Mit den Lösung E und F wird die Kompensation eingestellt. Diese Einstellungen sind
notwendig, da der Fluoreszenzfarbstoff Fluoreszein, der eigentlich nur auf FL1 zu messen
sein sollte, auch auf den Detektor FL2 messbar ist. Ebenso ist die Emission von
Phycoerythrin nicht nur auf dem eigentlichen Detektor FL2 zu messen, sondern auch auf
FL1 und FLp. Dieser störende Anteil an Fluoreszenzlicht wird durch die Kompensation vom
Signal abgezogen. Die Partikel mit Farbstoff und ohne Farbstoff sind nach der
Kompensation auf einer Ebene, bzw. sind die Medianwerte der Populationen gleich.

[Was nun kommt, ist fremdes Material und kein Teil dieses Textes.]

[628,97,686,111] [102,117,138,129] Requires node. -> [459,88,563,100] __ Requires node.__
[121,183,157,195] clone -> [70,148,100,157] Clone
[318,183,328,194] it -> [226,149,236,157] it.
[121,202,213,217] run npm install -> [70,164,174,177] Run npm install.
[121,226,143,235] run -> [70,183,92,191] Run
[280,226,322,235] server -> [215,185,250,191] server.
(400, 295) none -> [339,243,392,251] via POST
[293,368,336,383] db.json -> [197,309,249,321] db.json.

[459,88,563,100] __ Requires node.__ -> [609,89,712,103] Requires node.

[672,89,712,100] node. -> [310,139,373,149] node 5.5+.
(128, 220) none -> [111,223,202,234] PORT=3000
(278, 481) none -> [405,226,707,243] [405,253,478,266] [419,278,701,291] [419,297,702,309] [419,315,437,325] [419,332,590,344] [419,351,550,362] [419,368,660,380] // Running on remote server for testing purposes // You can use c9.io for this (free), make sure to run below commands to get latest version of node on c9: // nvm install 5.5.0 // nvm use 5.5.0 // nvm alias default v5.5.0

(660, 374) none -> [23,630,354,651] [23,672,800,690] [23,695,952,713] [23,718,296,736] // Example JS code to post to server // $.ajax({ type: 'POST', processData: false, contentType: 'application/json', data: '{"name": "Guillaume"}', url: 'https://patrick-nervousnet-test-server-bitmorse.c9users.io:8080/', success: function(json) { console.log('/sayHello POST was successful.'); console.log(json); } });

Die Kompensation lässt sich über die Medianwerte der Partikelpopulationen berechnen. Es
ist genau darauf zu achten, welche Werte für die Berechnung verwendet werden. Als
Formel für die Berechnung gilt:
Kompensation: FLa – x% FLb
x%=(Median apositiv–Median anegativ)/(Median bpositiv–Median bnegativ)
positiv = fluoreszenzmarkierte Partikel (rechts oben im Diagramm)
negativ = nicht markierte Partikel (links unten im Diagramm)
Um die Statistik der Partikelpopulationen zu erhalten, wird die jeweilige Lösung ca. 30
Sekunden gemessen und die aus dieser Messung erhaltenen Medianwerte für die
Rechnung verwendet. Dabei muss jede Partikelpopulation mindestens aus 100 Partikeln
bestehen.
Alternativ kann auch im Setup-Mode gemessen werden und die Kompensation so lange
variiert werden bis die Medianwerte der beiden Populationen gleich sind.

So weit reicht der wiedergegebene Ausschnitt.